Título: Para Palocci, simplificação do sistema tributário resolveria o nó da reforma
Autor: Izaguirre, Mônica e Lyra, Paulo de Tarso
Fonte: Valor Econômico, 10/04/2007, Política, p. A9
O deputado Antonio Palocci (PT-SP), ex-ministro da Fazenda no primeiro mandato do presidente Luiz Inácio Lula da Silva, defendeu, ontem, a simplificação do sistema tributário do país como caminho mais curto para se chegar à reforma tão defendida por empresários e setores da economia. Em debate com o Conselho Superior de Economia (Cosec) da Federação das Indústrias de São Paulo (Fiesp), Palocci manteve um tom otimista em relação à economia nacional nas mais de duas horas de discussão.
De acordo com o ex-ministro, existe praticamente uma unanimidade nacional em torno da necessidade de reforma tributária, mas não existe consenso em relação a qual imposto reduzir. "Qual imposto devemos reduzir, a CPMF, o PIS/Cofins ou a folha de pagamento? A verdade é que não temos consenso nem no governo nem no meio empresarial", disse.
O deputado, que participou do debate na Fiesp coordenado pelo ex-deputado Delfim Neto (PMDB-SP), criticou a infinidade de programas criados com as mais variadas finalidades e que não são avaliados e nem são concluídos.
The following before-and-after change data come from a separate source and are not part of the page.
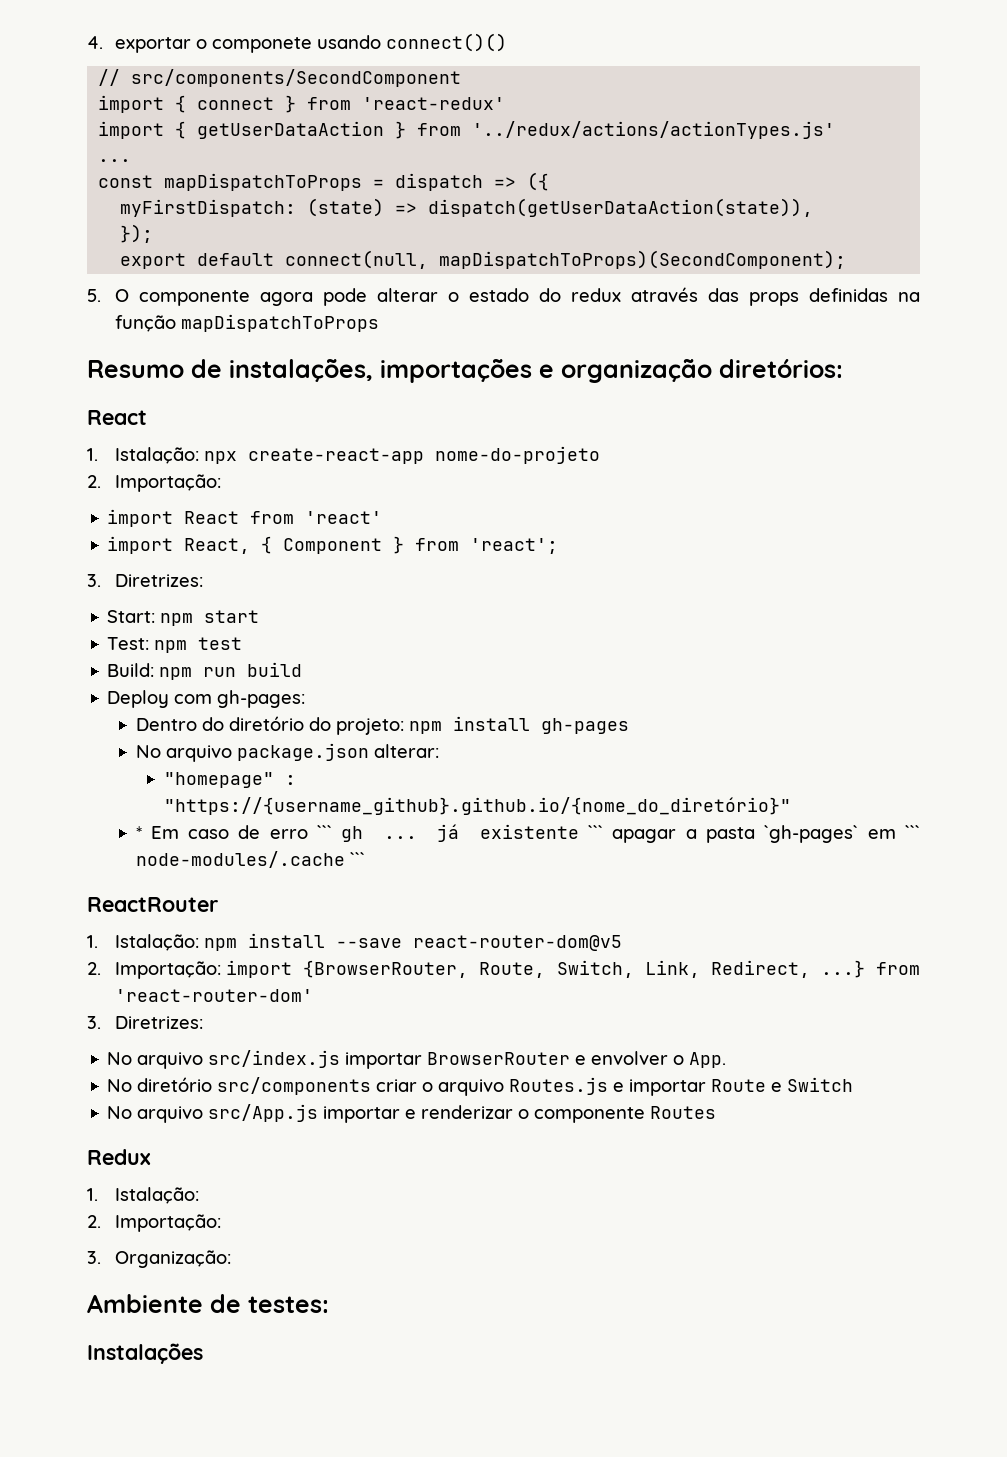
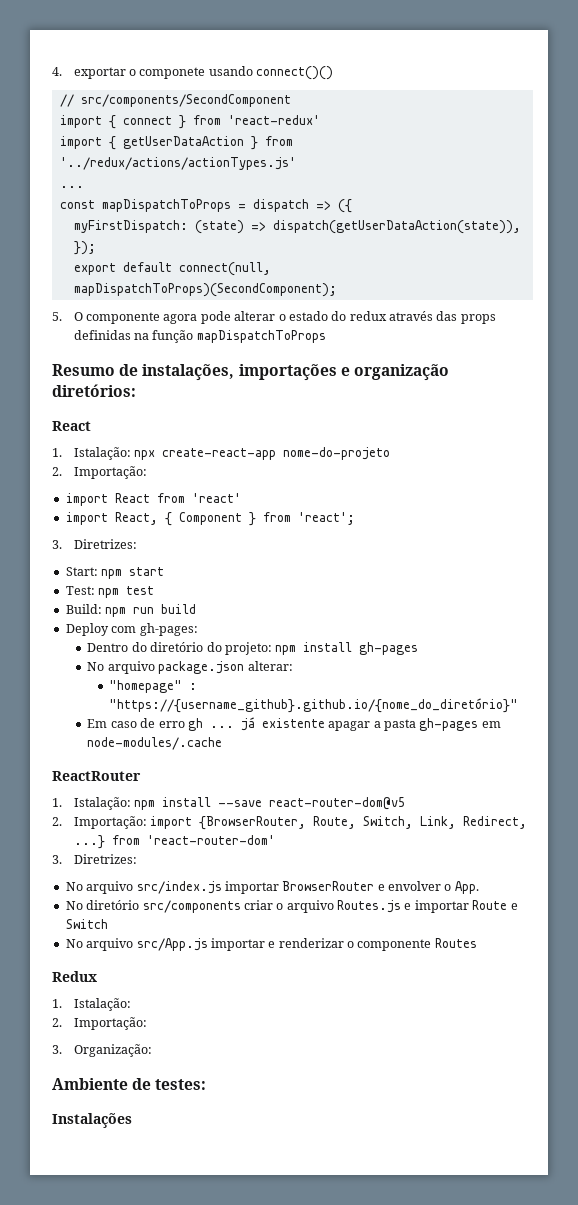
- * Em caso de erro ``` gh ... já existente ``` apagar a pasta `gh-pages` em ``` node-modules/.cache ```
+ Em caso de erro gh ... já existente apagar a pasta gh-pages em node-modules/.cache

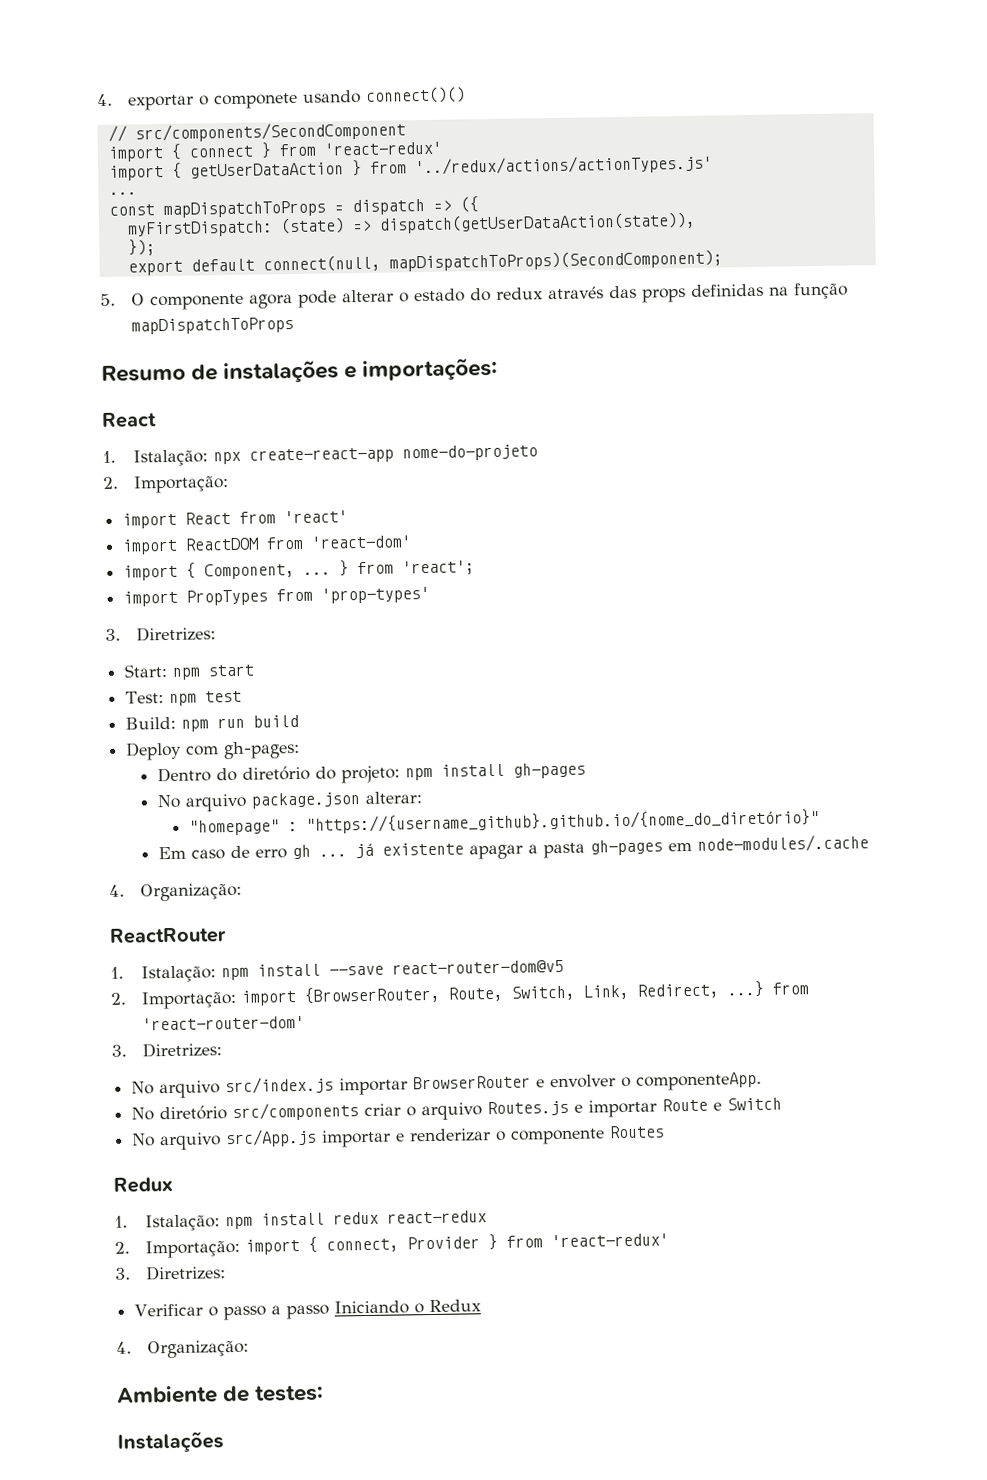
- Resumo de instalações, importações e organização diretórios:
+ Resumo de instalações e importações:
- import React, { Component } from 'react';
+ import ReactDOM from 'react-dom'
+ import { Component, ... } from 'react';
+ import PropTypes from 'prop-types'
  Em caso de erro gh ... já existente apagar a pasta gh-pages em node-modules/.cache
+ 4. Organização:
- No arquivo src/index.js importar BrowserRouter e envolver o App.
+ No arquivo src/index.js importar BrowserRouter e envolver o componenteApp.
  No arquivo src/App.js importar e renderizar o componente Routes
  Redux
- 1. Istalação:
- 2. Importação:
- 3. Organização:
+ 1. Istalação: npm install redux react-redux
+ 2. Importação: import { connect, Provider } from 'react-redux'
+ 3. Diretrizes:
+ Verificar o passo a passo Iniciando o Redux
+ 4. Organização:

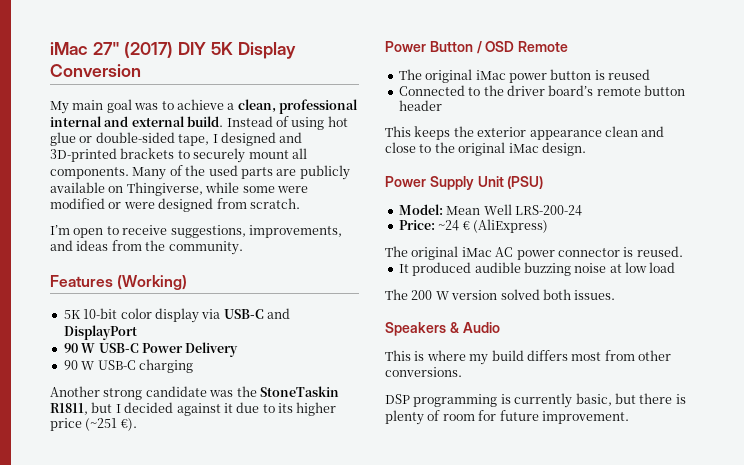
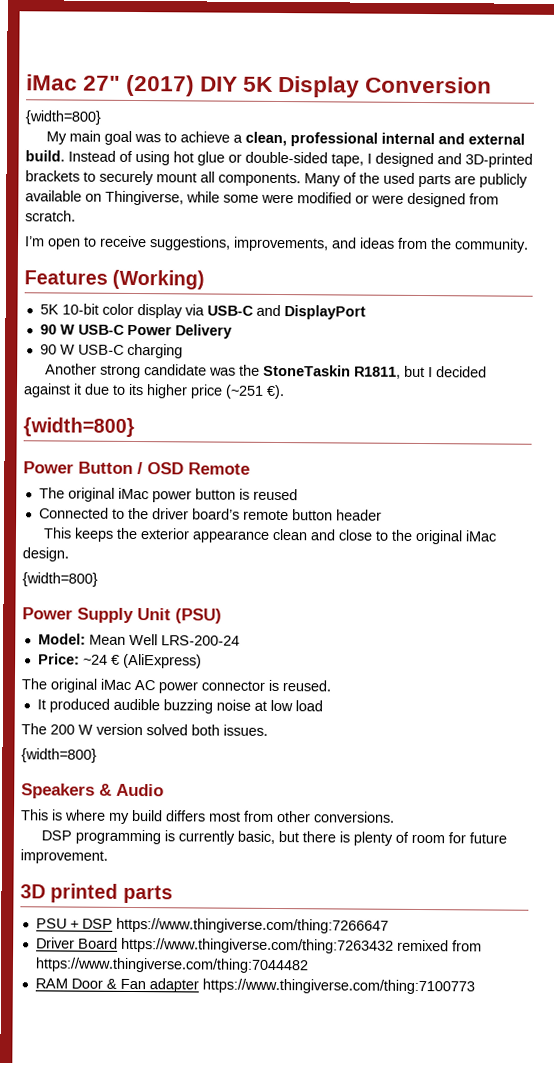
  iMac 27" (2017) DIY 5K Display Conversion
+ {width=800}
  Another strong candidate was the StoneTaskin R1811, but I decided against it due to its higher price (~251 €).
+ {width=800}
  This keeps the exterior appearance clean and close to the original iMac design.
+ {width=800}
  The 200 W version solved both issues.
+ {width=800}
+ 3D printed parts
+ PSU + DSP https://www.thingiverse.com/thing:7266647
+ Driver Board https://www.thingiverse.com/thing:7263432 remixed from https://www.thingiverse.com/thing:7044482
+ RAM Door & Fan adapter https://www.thingiverse.com/thing:7100773

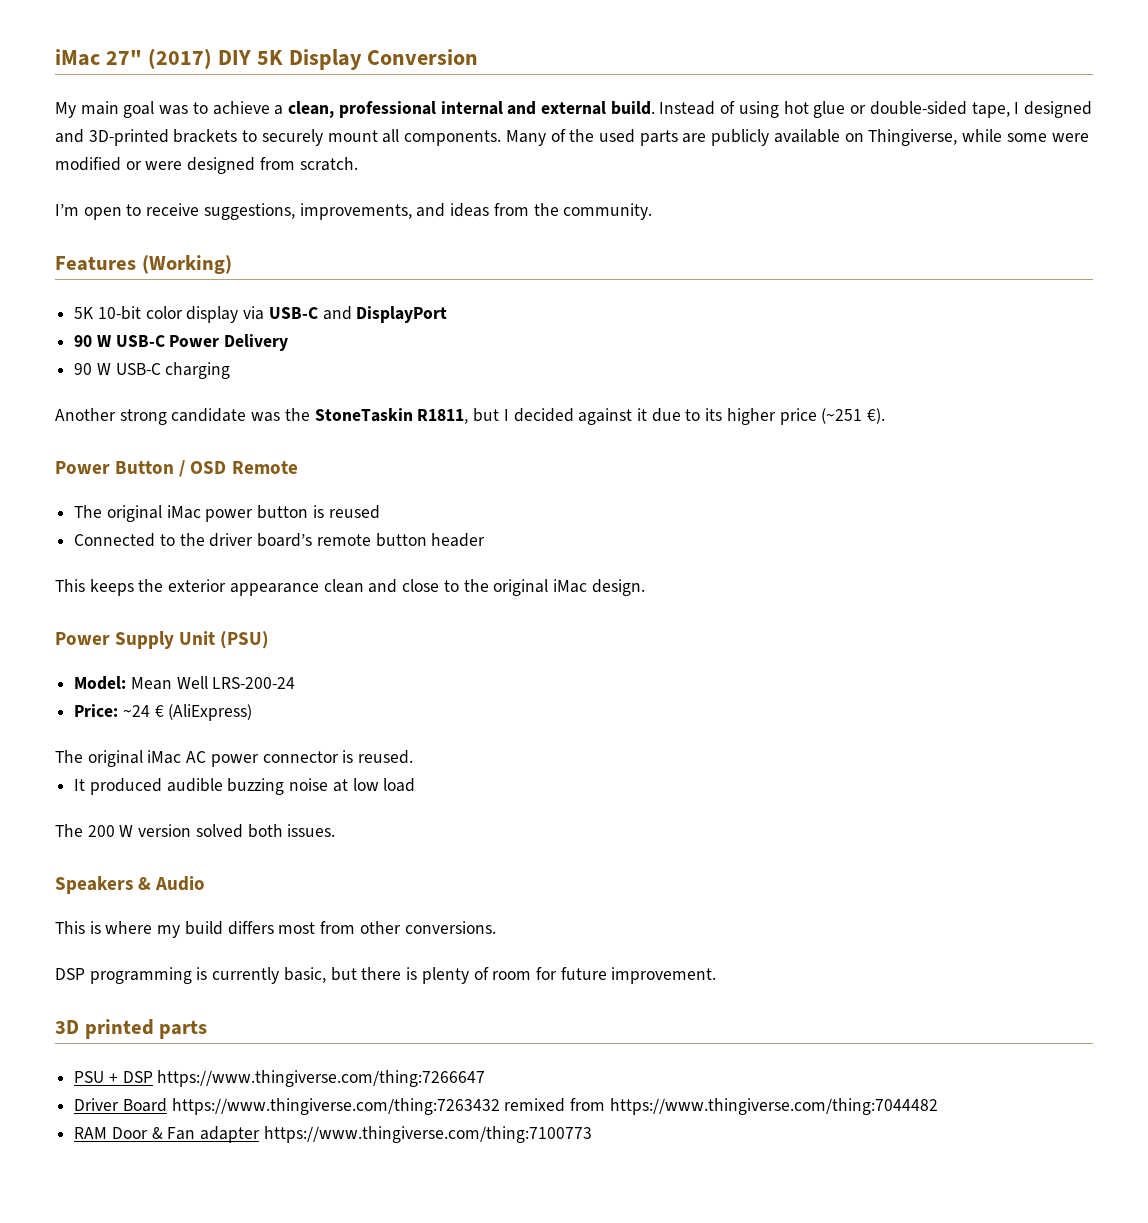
  iMac 27" (2017) DIY 5K Display Conversion
- {width=800}
  Another strong candidate was the StoneTaskin R1811, but I decided against it due to its higher price (~251 €).
- {width=800}
  This keeps the exterior appearance clean and close to the original iMac design.
- {width=800}
  The 200 W version solved both issues.
- {width=800}

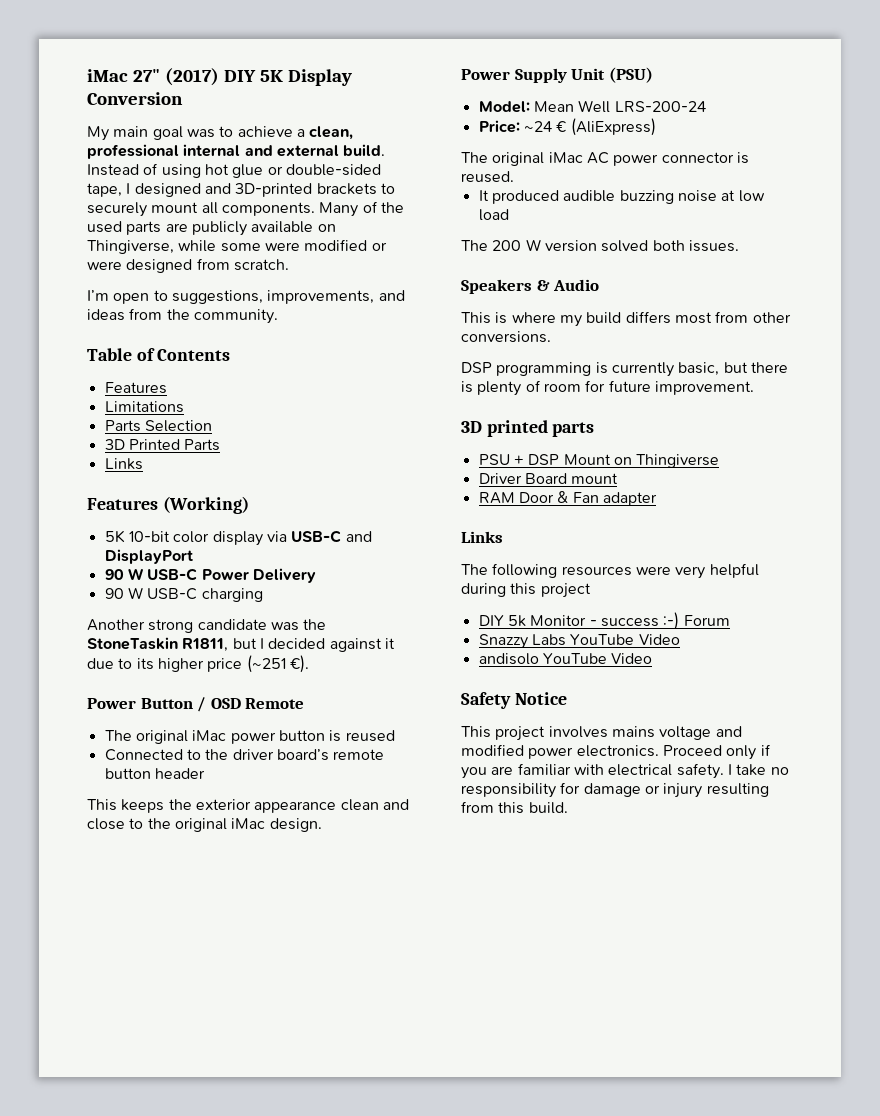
- I’m open to receive suggestions, improvements, and ideas from the community.
+ I’m open to suggestions, improvements, and ideas from the community.
+ Table of Contents
+ Features
+ Limitations
+ Parts Selection
+ 3D Printed Parts
+ Links
- PSU + DSP https://www.thingiverse.com/thing:7266647
+ PSU + DSP Mount on Thingiverse
- Driver Board https://www.thingiverse.com/thing:7263432 remixed from https://www.thingiverse.com/thing:7044482
+ Driver Board mount
- RAM Door & Fan adapter https://www.thingiverse.com/thing:7100773
+ RAM Door & Fan adapter
+ Links
+ The following resources were very helpful during this project
+ DIY 5k Monitor - success :-) Forum
+ Snazzy Labs YouTube Video
+ andisolo YouTube Video
+ Safety Notice
+ This project involves mains voltage and modified power electronics. Proceed only if you are familiar with electrical safety. I take no responsibility for damage or injury resulting from this build.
Palocci defendeu o "imposto zero" para investimentos, argumentando que isso não significa perda de renda para o Estado.
Um dos empresários presentes ao debate quis saber do ex-ministro da Fazenda porque ele não colocou em prática essas idéias quando integrava o governo e era um dos principais ministro do governo Lula. "Não fizemos tudo o que gostaria de ter feito. Nem sempre é possível fazer o que se quer, o que se acha correto. Mas a pauta avançou bastante", afirmou.
Recorrente no debate, o tema da reforma tributária fez ainda com que Palocci defendesse a "simplificação" da legislação. Remetendo à pergunta do empresário que queria saber porque ele "não fez" quando estava no governo, o ex-ministro falou das dificuldades de ter acordos para qualquer mudança tributária. "É muito difícil ter acordos. Em vez da simplificação, a complicação aparentemente traz mais justiça. E com a complicação, todo mundo querendo manter garantias, a reforma vira um monstro. A idéia de simplificação não está consolidada e todo mundo quer a sua garantia", disse.